For individuals & families seeking recovery: This study provides information about cognitive change during recovery from opioid use disorder and its relationship to buprenorphine, a medication commonly used to treat opioid addiction. Although this research needs to be repeated, it suggests that cognitive functions important for recovery can improve in individuals with opioid use disorder and that taking buprenorphine as prescribed may facilitate these changes. Cognitive functions like learning and memory play an important role in the recovery process when individuals are learning how to change harmful behaviors and implement appropriate coping skills. This preliminary study suggests that, if taken properly, buprenorphine could potentially help improve learning and memory skills that may have declined after prolonged opioid misuse. Additional research that examines larger samples and incorporates comparison groups is needed to make stronger conclusions.

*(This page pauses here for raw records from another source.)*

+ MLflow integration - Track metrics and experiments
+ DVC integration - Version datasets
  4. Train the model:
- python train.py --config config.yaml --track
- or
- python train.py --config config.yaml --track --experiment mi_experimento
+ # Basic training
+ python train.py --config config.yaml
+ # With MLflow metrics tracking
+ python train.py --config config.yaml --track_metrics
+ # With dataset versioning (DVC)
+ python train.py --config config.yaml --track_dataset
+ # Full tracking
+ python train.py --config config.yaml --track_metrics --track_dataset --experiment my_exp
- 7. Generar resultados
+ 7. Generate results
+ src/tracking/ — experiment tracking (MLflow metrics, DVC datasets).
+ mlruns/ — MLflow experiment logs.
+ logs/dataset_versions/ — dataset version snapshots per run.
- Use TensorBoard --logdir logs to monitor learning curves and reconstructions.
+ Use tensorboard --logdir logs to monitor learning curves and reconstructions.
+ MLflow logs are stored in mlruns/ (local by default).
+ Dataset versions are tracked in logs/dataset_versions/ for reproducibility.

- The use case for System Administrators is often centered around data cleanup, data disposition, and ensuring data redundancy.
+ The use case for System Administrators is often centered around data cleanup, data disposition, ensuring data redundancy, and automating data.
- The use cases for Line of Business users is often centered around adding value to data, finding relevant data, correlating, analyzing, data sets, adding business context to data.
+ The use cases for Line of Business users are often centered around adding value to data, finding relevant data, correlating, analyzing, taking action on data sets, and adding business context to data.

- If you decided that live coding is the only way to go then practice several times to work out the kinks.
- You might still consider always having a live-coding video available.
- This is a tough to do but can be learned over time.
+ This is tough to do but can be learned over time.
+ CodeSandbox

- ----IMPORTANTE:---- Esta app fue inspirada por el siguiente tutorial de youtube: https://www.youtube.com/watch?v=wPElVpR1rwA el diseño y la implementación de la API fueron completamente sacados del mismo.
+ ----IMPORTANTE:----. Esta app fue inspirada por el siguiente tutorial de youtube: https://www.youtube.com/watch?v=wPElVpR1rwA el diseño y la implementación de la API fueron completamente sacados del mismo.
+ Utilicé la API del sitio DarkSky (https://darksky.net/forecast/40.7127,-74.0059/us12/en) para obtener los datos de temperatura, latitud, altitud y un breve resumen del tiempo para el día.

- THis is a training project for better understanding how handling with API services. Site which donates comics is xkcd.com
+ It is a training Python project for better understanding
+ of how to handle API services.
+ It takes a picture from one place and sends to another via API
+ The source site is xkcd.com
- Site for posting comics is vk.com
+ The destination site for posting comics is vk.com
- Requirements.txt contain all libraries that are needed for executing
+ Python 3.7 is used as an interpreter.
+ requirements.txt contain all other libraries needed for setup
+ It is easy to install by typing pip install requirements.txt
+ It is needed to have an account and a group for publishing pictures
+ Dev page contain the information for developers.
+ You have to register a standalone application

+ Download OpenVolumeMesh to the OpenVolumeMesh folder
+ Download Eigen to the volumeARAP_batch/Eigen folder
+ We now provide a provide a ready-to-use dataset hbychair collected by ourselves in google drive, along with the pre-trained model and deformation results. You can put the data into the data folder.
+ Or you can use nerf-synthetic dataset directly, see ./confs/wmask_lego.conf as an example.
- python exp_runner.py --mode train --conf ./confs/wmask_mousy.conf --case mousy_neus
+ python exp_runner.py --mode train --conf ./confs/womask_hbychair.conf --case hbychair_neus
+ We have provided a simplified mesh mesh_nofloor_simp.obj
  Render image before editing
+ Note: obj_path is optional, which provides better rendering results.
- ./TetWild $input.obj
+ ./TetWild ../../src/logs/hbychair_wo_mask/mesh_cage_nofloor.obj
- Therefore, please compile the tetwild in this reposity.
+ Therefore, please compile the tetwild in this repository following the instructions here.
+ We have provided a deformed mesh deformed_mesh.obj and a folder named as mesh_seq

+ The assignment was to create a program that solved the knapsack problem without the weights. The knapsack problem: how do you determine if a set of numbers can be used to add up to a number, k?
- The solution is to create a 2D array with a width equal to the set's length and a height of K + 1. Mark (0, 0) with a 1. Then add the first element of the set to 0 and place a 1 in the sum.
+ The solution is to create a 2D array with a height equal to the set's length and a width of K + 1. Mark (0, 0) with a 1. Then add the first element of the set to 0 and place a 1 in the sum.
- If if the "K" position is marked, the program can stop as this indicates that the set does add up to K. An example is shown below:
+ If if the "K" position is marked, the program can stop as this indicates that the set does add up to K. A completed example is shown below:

For scientists: This longitudinal investigation yields preliminary evidence that, among individuals with opioid use disorder, adherence to pharmacotherapy with buprenorphine is associated with improved cognitive function over 6-months of treatment. Findings suggest that learning and memory, in particular, can improve with buprenorphine but medication adherence plays a significant role in neuropsychological change. However, it is unclear if the relationship between buprenorphine and cognition is direct, or if buprenorphine adherence indirectly benefits cognitive change via its effects on substance use patterns during treatment. Methods also limit interpretation of function elicited by specific task demands. Given the preliminary nature of this investigation, further study is needed with larger samples, additional comparison to healthy controls and medication-free patients with opioid use disorder, and control for or evaluation of potentially confounding factors. Nonetheless, this study lays the foundation for future investigations in a vastly understudied and relevant area of research.
For policy makers: Research studies like this one provide important information about cognitive change during recovery from substance use disorders and the factors that influence change. In the context of this study, cognitive abilities (specifically learning and memory) that play an important role in recovery from substance use disorders have the potential to improve in opioid use disorder patients receiving buprenorphine treatment. Importantly, these improvements are dependent upon proper adherence to buprenorphine. Buprenorphine is one of the most widely prescribed evidence-based pharmacotherapies for opioid use disorder and cognitive ability is an important factor in recovery outcomes. However, the relationship between cognitive functioning and pharmacotherapies for opioid use disorder are vastly understudied. Given the current opioid crisis and the rising rates of opioid use disorder, allocating funding to better understand the effects and correlates of pharmacotherapies for opioid addiction will certainly improve our ability to more effectively treat opioid use disorders, promote recovery, and important components of the ongoing opioid crisis.
For treatment professionals and treatment systems: This longitudinal investigation provides preliminary data suggesting that cognitive function in individuals with opioid use disorder may benefit from buprenorphine pharmacotherapy. More specifically, buprenorphine might aid the recovery of learning and memory, which are cognitive functions essential for changing addictive behaviors. However, it appears that medication adherence plays a key role in whether or not these neuropsychological benefits are realized. Medication adherence is a significant problem among patients with opioid use disorder. If adherence can be improved, cognition and recovery outcomes may also benefit. Strict regulation or assessment of patients’ medication adherence might help to identify reasons underlying poor adherence or signify when greater intervention is needed to promote adherence and thereby benefit multiple facets of recovery.